European Market

@pichufan and @xzini basically summarized it already. To quote @KingPokemon :

When I buy anything, whether it’s a Pokémon card or product, Yu-Gi-Oh card, twisty puzzle, or whatever, I always look at the total price. This usually includes the two obvious things:

  1. the price of the product itself
  2. shipping fees

But in addition I’d have to keep in mind:
3. import fees when buying (usually only applies to eBay auctions from the US)
4. potential import fees on arrival. Anything above 22 euros value for which I hadn’t already paid import fees when buying, could potentially add import fees as costs. This could be around 15 euros if the value was just 25 euros for the item; or even 325 euros I once had to pay for a 2000 USD item from Japan.
5. middleman fees. When buying from Yahoo Japan, or asking online contacts/friends to buy cards for me, I either help them with cards, or add some additional money as a thanks for the help and time. I right now have four middlemans who help me pretty often: one in Brazil for Portuguese releases; one in the US for sellers who aren’t shipping worldwide; one in Indonesia for the new Indonesian releases; and one in China for the new Chinese releases. I also used to have a Russian and Korean middleman in the past (and Italian, German, and Australian contacts who helped me once or twice), but I’ve completed all Russian cards in my collection, and unfortunately my Korean middleman doesn’t respond anymore (which is why it’s my least complete language in my Pikachu collection right now, and I’m looking for a new South Korean contact…)
5b. middleman shipping fees (both from the seller to my middleman as well as from the middleman to me)
6. PayPal or shop/website fees. On CardMarket this is usually 10% of the buy-price. And PayPal/eBay has a general fee as well usually.
7. Currency conversion PayPal fees. Never much, but can still add around 0.50 cents here and there for purchases in US $, Canadian $, Australian $, UK £, etc. (anything non-€)

So yes, most prices of the products themselves are (way) more expensive in Europe than in the US; but the total price of all points above is comparable or usually still cheaper in Europe for us than from the US. Especially for sellers from the US who use eBay’s default international shipping options, which is 22-28 USD shipping even for 5 USD items…
The first time I used eBay back in 2013 for a twisty puzzle I really wanted and was willing to pay 180 USD for, I lost when it ended at 140 USD due to the 65 USD shipping fees the seller had listed for the 150 grams puzzle (and who knows how much additional import fees on arrival I’d have to pay)… I remember being pretty pissed at losing a rare puzzle I was willing to pay 180 USD for by seeing it end at 140 USD… But buying online for the past 10+ years I’m used to it tbh.

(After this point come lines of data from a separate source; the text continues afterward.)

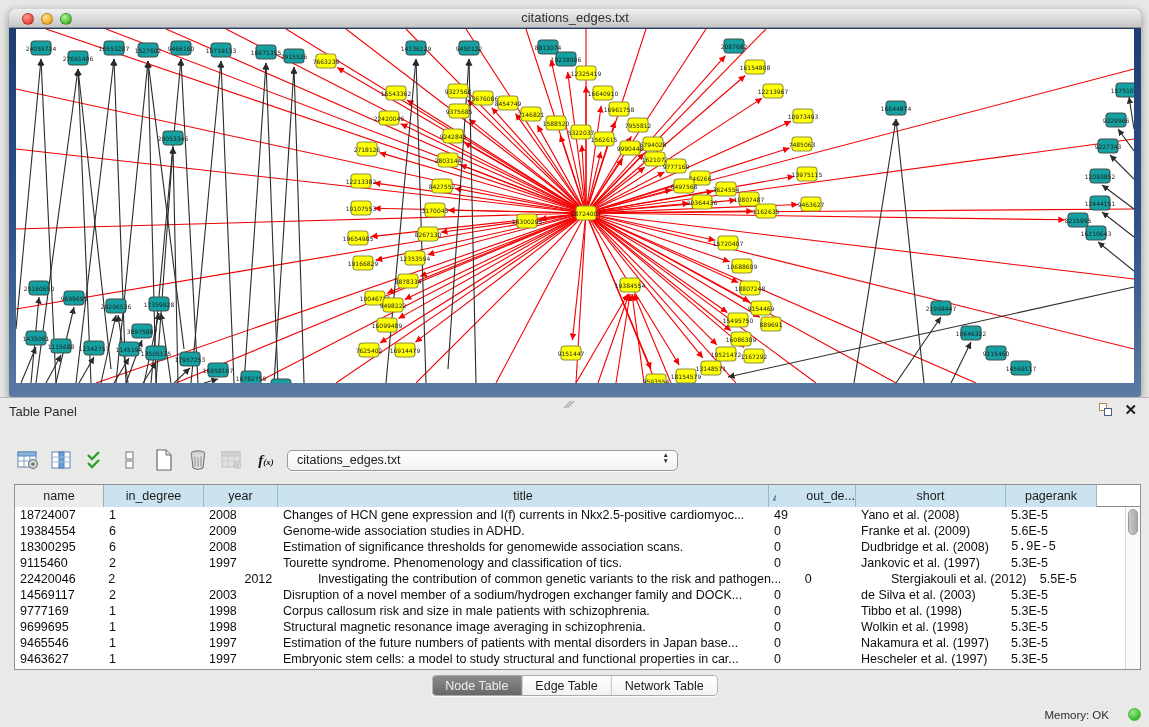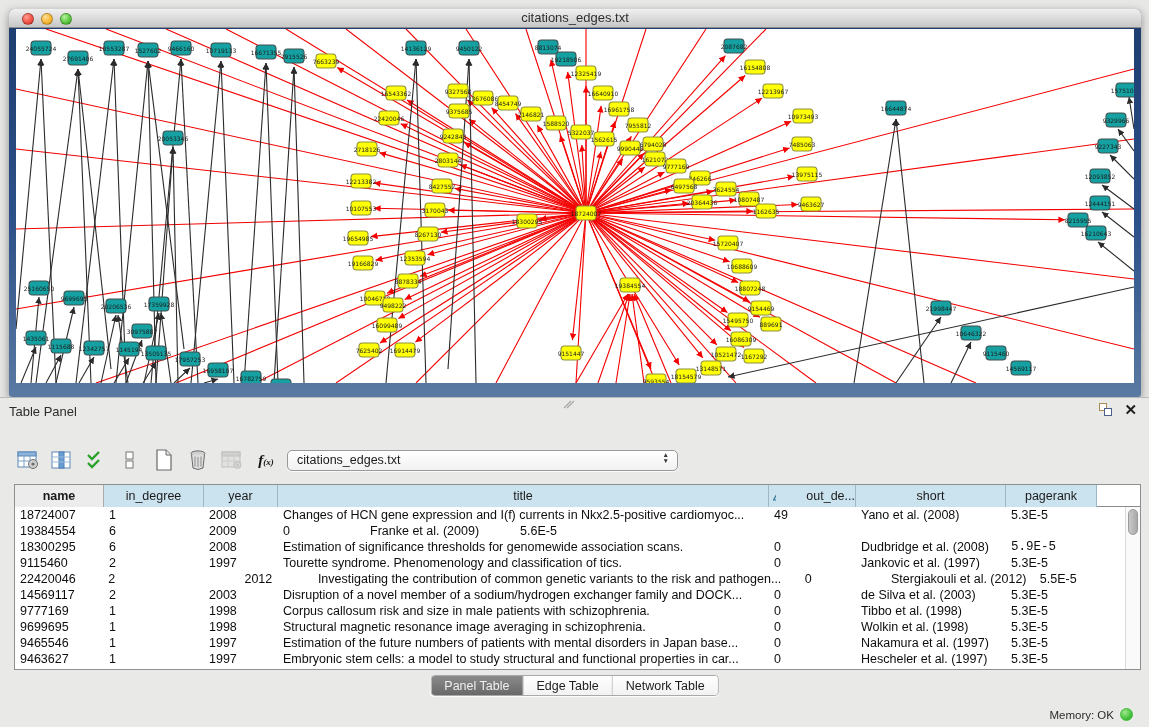--- a/index.html
+++ b/index.html
@@ -99,21 +99,21 @@
     display:flex; height:21px; border:1px solid #a9a9a9; border-radius:4px; overflow:hidden;
     background:#fff; box-shadow:0 1px 1px rgba(255,255,255,.9);
   }
   .seg{
     padding:0 13px; font-size:12.5px; line-height:20px; color:#1c1c1c;
     background:linear-gradient(#ffffff,#f2f2f2); border-right:1px solid #bdbdbd; cursor:pointer;
   }
   .seg:last-child{ border-right:none; }
   .seg.active{ background:linear-gradient(#8b8b8b,#686868); color:#efefef; }
 
-  .statusbar{ position:absolute; right:16px; bottom:6px; display:flex; align-items:center; gap:6px; }
+  .statusbar{ position:absolute; right:8px; bottom:6px; display:flex; align-items:center; gap:19px; }
   .status-label{ font-size:11.5px; color:#2c2c2c; }
   .mem-dot{ width:13px; height:13px; border-radius:50%;
     background:radial-gradient(circle at 35% 30%, #9fe78f,#3fbe37 65%,#2f9e2c);
     border:1px solid #2f8f2c; }
 </style>
 </head>
 <body>
 
 <div id="graph-window">
   <div class="titlebar">
@@ -571,21 +571,21 @@
     </div>
   </div>
 
   <div class="combo">
     <span>citations_edges.txt</span>
     <span class="arrows">▲<br>▼</span>
   </div>
 
   <div class="table-box">
     <div class="thead" id="thead">
-        <div class="th gray" style="width: 89px; font-weight: bold;">
+        <div class="th gray" style="width: 89px;">
           <span>name</span>
         </div>
         <div class="th" style="width: 100px;">
           <span>in_degree</span>
         </div>
         <div class="th" style="width: 74px;">
           <span>year</span>
         </div>
         <div class="th" style="width: 491px;">
           <span>title</span>
@@ -610,20 +610,21 @@
           <div class="td" style="width: 74px;">2008</div>
           <div class="td" style="width: 491px;">Changes of HCN gene expression and I(f) currents in Nkx2.5-positive cardiomyoc...</div>
           <div class="td" style="width: 87px;">49</div>
           <div class="td" style="width: 150px;">Yano et al. (2008)</div>
           <div class="td" style="width: 91px;">5.3E-5</div>
         </div>
         <div class="tr">
           <div class="td" style="width: 89px;">19384554</div>
           <div class="td" style="width: 100px;">6</div>
           <div class="td" style="width: 74px;">2009</div>
+          <div class="td" style="width: 491px;">Genome-wide association studies in ADHD.</div>
           <div class="td" style="width: 87px;">0</div>
           <div class="td" style="width: 150px;">Franke et al. (2009)</div>
           <div class="td" style="width: 91px;">5.6E-5</div>
         </div>
         <div class="tr">
           <div class="td" style="width: 89px;">18300295</div>
           <div class="td" style="width: 100px;">6</div>
           <div class="td" style="width: 74px;">2008</div>
           <div class="td" style="width: 491px;">Estimation of significance thresholds for genomewide association scans.</div>
           <div class="td" style="width: 87px;">0</div>
@@ -693,21 +694,21 @@
           <div class="td" style="width: 150px;">Hescheler et al. (1997)</div>
           <div class="td" style="width: 91px;">5.3E-5</div>
         </div>
       </div>
     <div class="vscroll">
       <div class="vthumb"></div>
     </div>
   </div>
 
   <div class="seg-tabs" id="seg-tabs">
-    <div class="seg active">Panel Table</div>
+    <div class="seg active">Node Table</div>
     <div class="seg">Edge Table</div>
     <div class="seg">Network Table</div>
   </div>
 
   <div class="statusbar">
     <span class="status-label">Memory: OK</span>
     <span class="mem-dot" style="border-color: rgb(63, 190, 55);"></span>
   </div>
 </div>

And there is also shipping time to consider I guess, although in general I personally don’t care about that anymore. I’m used to waiting 2-6 weeks for anything, and have 5-25 products incoming at any day of the year tbh. I’m still willing to pay a bit more to buy from a Dutch seller, since I know it would have arrived within 2 days, but if I can get something cheaper from Canada or Australia, I don’t mind waiting a few weeks.